1Mohamed Amine Habouchi, 2Mouna Meriem Mezoued, 1Abdelmadjid Habba, 1Mounir Tabouche, 1Abdelatif Massif, 1Chafa Aimeur

1Chu Mustapha, Algiers, Algeria; 2Eph Bologhine, Algiers, Algeria

Background:

Measurement of adrenocorticotropin levels in plasma from the inferior petrosal sinuses of patients with Cushing’s syndrome can distinguish adrenocorticotropin-secreting pituitary tumors (Cushing’s disease) from other causes of the syndrome, principally ectopic adrenocorticotropin secretion from an occult tumor.

Material(s) and Method(s):

We prospectively studied 54 patients with Cushing’s syndrome to evaluate the diagnostic efficacy of the procedure. Bilateral sampling was successfully accomplished in 53 patients, with no major morbidity; all patients underwent sampling without administration of ovine CRH. The adrenocorticotropin levels in the samples were used to calculate the ratio of the concentration in plasma from the inferior petrosal sinuses to the concentration in peripheral-blood plasma (the IPS:P ratio).

Result(s):

The diagnosis of 54 patients was confirmed surgically as Cushing’s disease in 21, as ectopic adrenocorticotropin syndrome in 2, and 31 patients are waiting for surgery. An IPS:P ratio ≥2.0 in basal samples identified 21 of the 21 patients with Cushing’s disease (sensitivity, 100 percent), with no false positive results (specificity, 100 percent). The sensitivity was much lower when the adrenocorticotropin concentrations in the samples from one sinus were considered alone.

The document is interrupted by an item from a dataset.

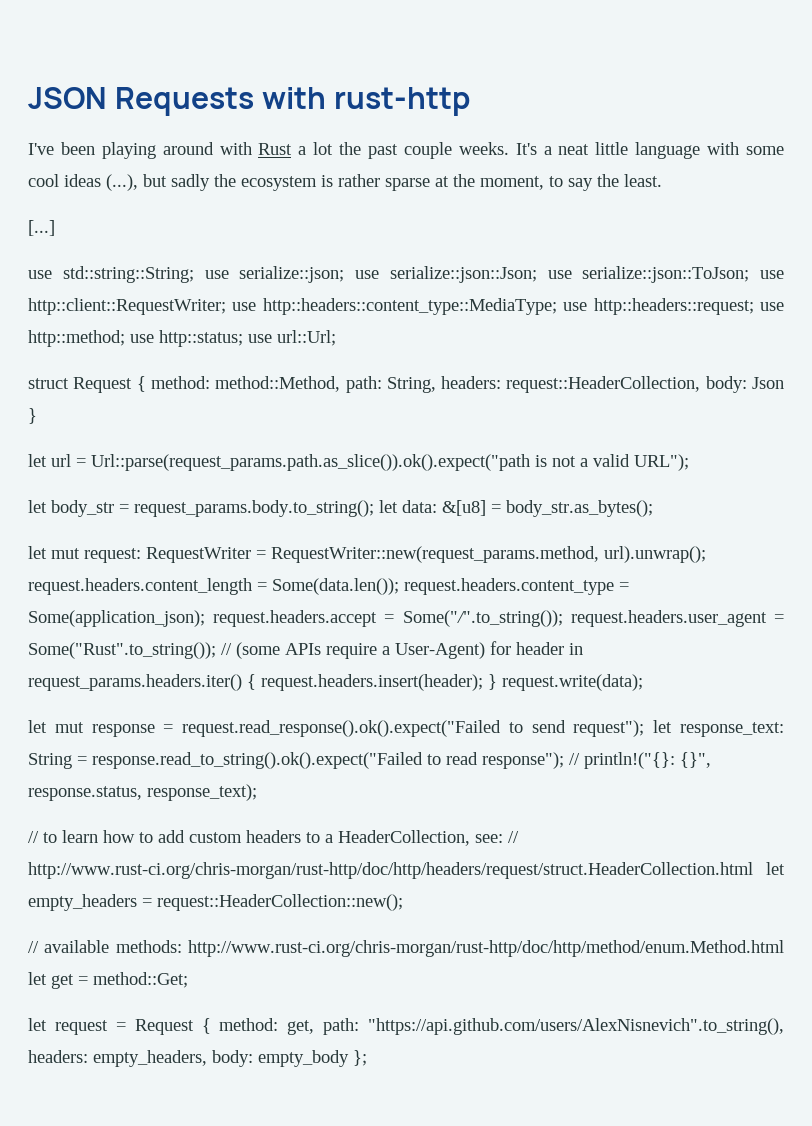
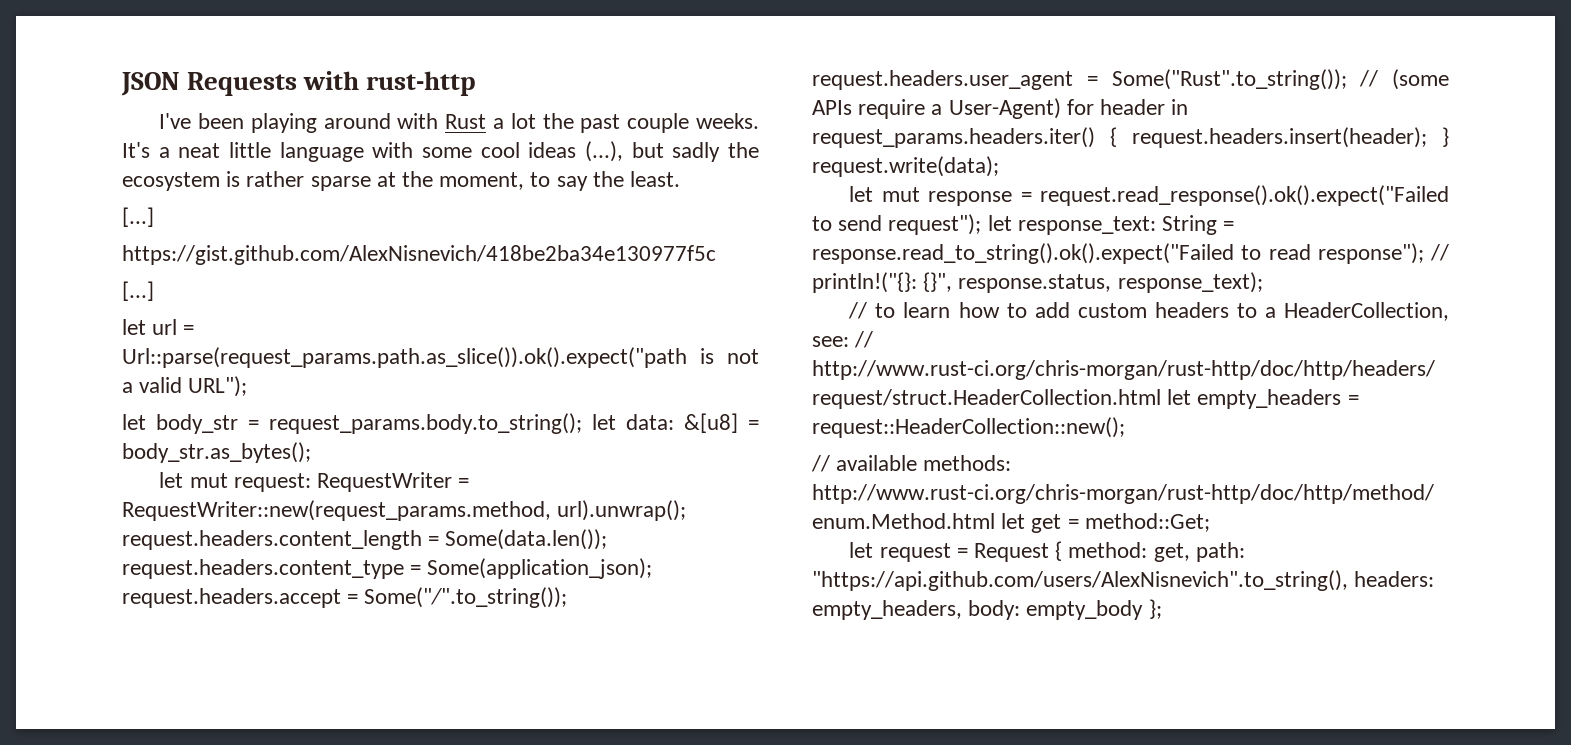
[28,266,784,283] [28,298,784,315] [28,330,336,347] [28,376,784,393] [28,408,37,424] use std::string::String; use serialize::json; use serialize::json::Json; use serialize::json::ToJson; use http::client::RequestWriter; use http::headers::content_type::MediaType; use http::headers::request; use http::method; use http::status; use url::Url; // struct Request { method: method::Method, path: String, headers: request::HeaderCollection, body: Json } -> [122,245,716,265] [122,281,154,301] https://gist.github.com/AlexNisnevich/418be2ba34e130977f5c // [...]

In patients with Cushing’s disease a difference of ≥1.4-fold between the concentrations in the two sinuses (the adrenocorticotropin gradient) predicted the location of the microadenoma in 8 percent of 21 patients during basal sampling.

Conclusion(s):

Simultaneous bilateral sampling of plasma from the inferior petrosal sinuses, even without the adjunctive use of CRH, may distinguishes patients with Cushing’s disease from those with ectopic adrenocorticotropin secretion with high diagnostic accuracy.